We introduce some biased cross-validation criteria for selection of smoothing parameters for kernel and histogram density estimators, closely related to one investigated by the first author and L. E. Factor [ibid. 76, 9-15 (1981; Zbl 0465.62036)]. These criteria are obtained by estimating norms of derivatives of the unknown density and provide slightly biased estimates of the average squared error or mean integrated squared error. These criteria are roughly the analog of G. Wahba’s [Ann. Stat. 9, 146-156 (1981; Zbl 0463.62034)] generalized cross-validation procedure for orthogonal series density estimators.

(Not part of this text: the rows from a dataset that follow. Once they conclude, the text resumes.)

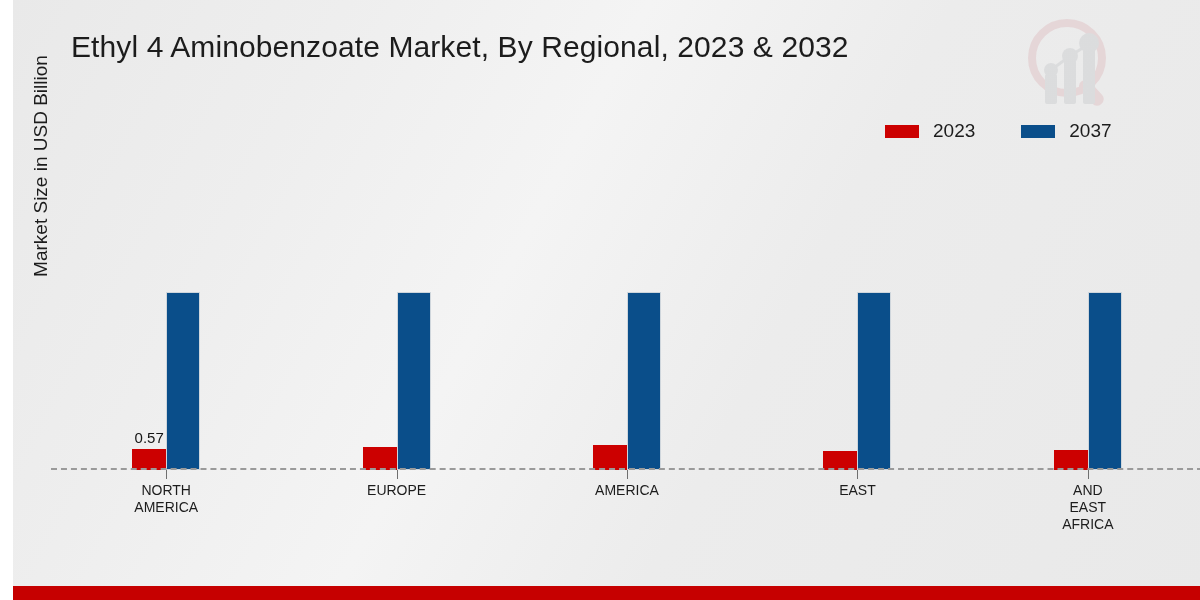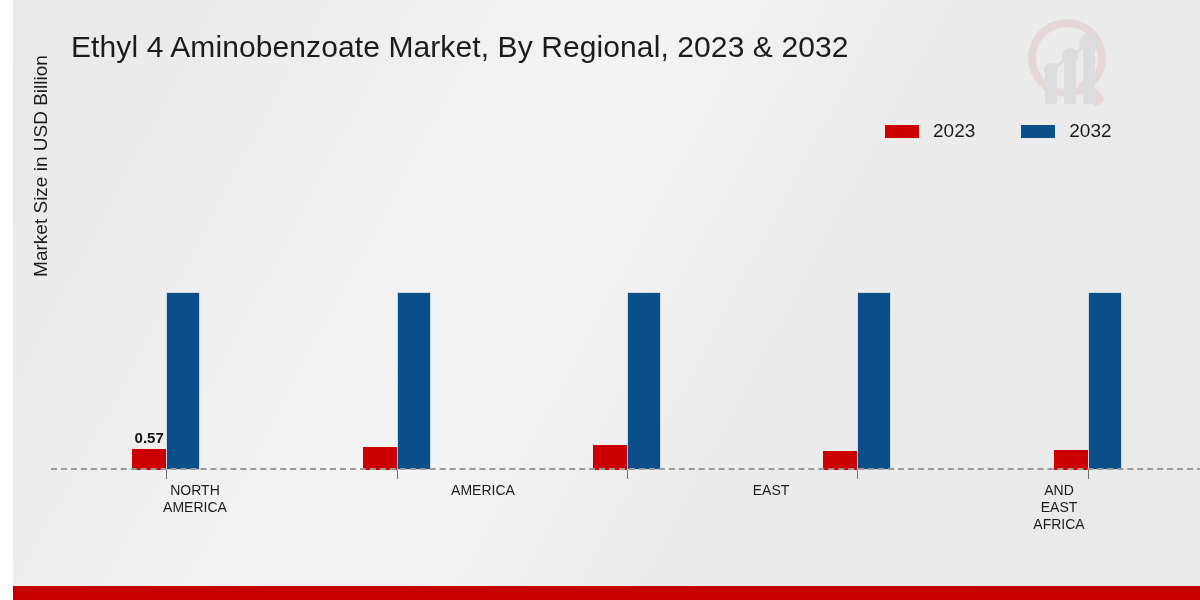--- a/index.html
+++ b/index.html
@@ -218,7 +218,7 @@
     </div>
     <div class="legend-item">
       <span class="legend-swatch" style="background:#0a4e8a"></span>
-      <span class="legend-label">2032</span>
+      <span class="legend-label">2037</span>
     </div>
   </div>
 

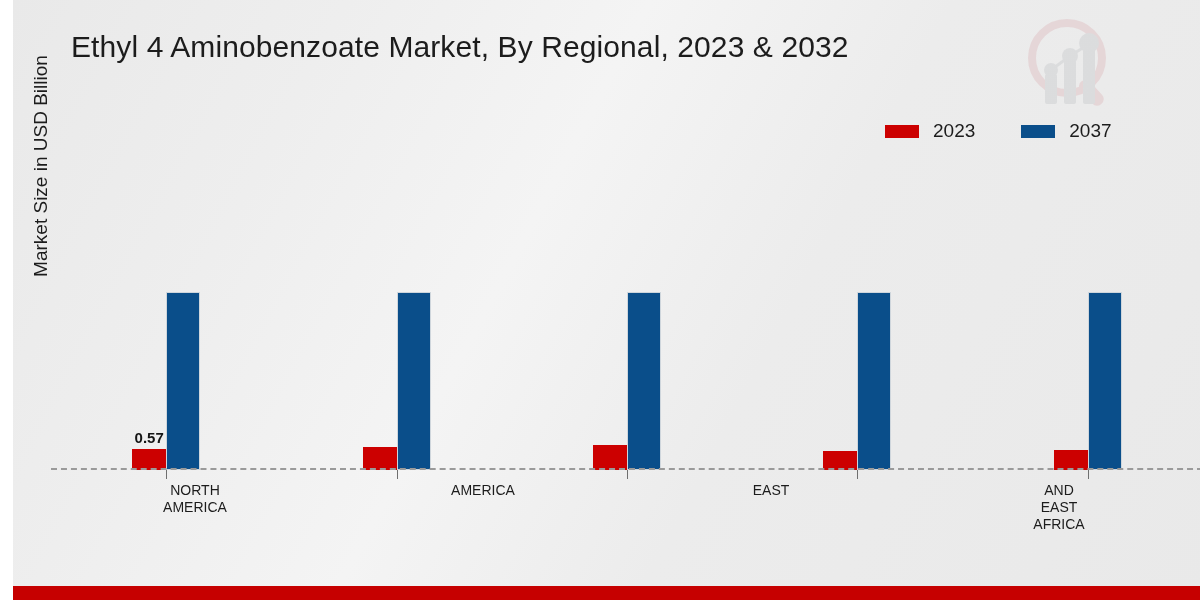--- a/index.html
+++ b/index.html
@@ -147,7 +147,7 @@
     transform: translateX(-50%);
     bottom: calc(100% + 4px);
     font-size: 15px;
-    font-weight: bold;
+    font-weight: normal;
     color: #151515;
     white-space: nowrap;
   }

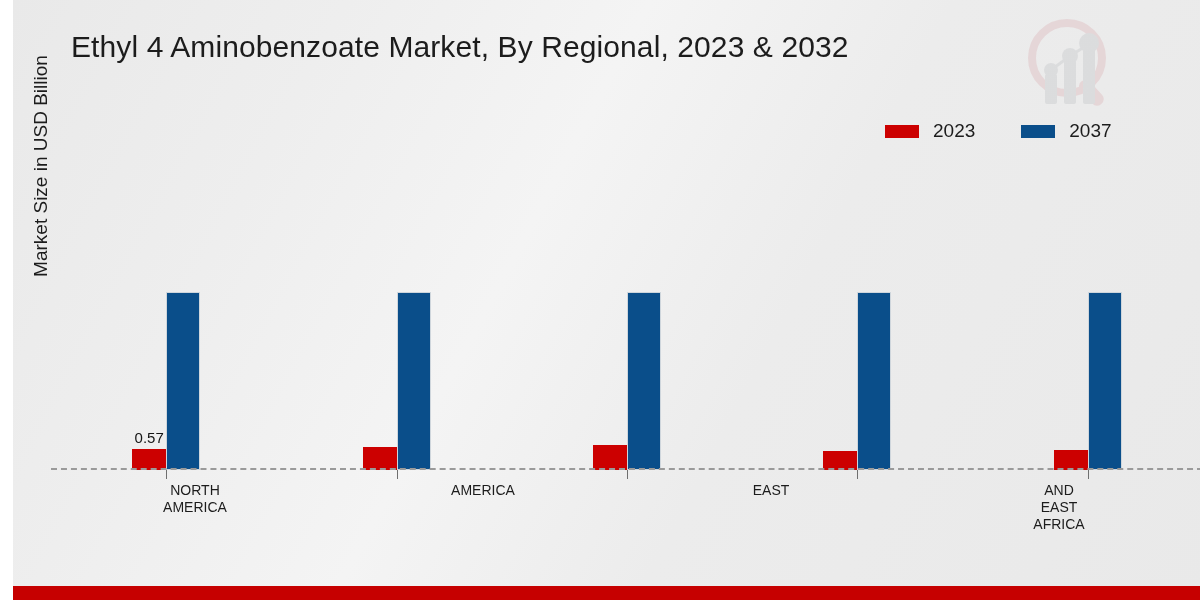--- a/index.html
+++ b/index.html
@@ -281,6 +281,9 @@
       <span>AMERICA</span>
     </div>
     <div class="cat">
+      <span>EUROPE</span>
+    </div>
+    <div class="cat">
       <span>AMERICA</span>
     </div>
     <div class="cat">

We present the relationship of the biased cross-validation procedure to the least squares cross-validation procedure, which provides unbiased estimates of the mean integrated squared error. Both methods are shown to be based on U statistics. We compare the two methods by theoretical calculation of the noise in the cross-validation functions and corresponding cross-validated smoothing parameters, by Monte Carlo simulation, and by example.
Surprisingly large gains in asymptotic efficiency are observed when biased cross-validation is compared with unbiased cross-validation if the underlying density is sufficiently smooth. The theoretical results explain some of the small sample behavior of cross-validation functions: we show that cross-validation algorithms can be unreliable for sample sizes that are “too small.”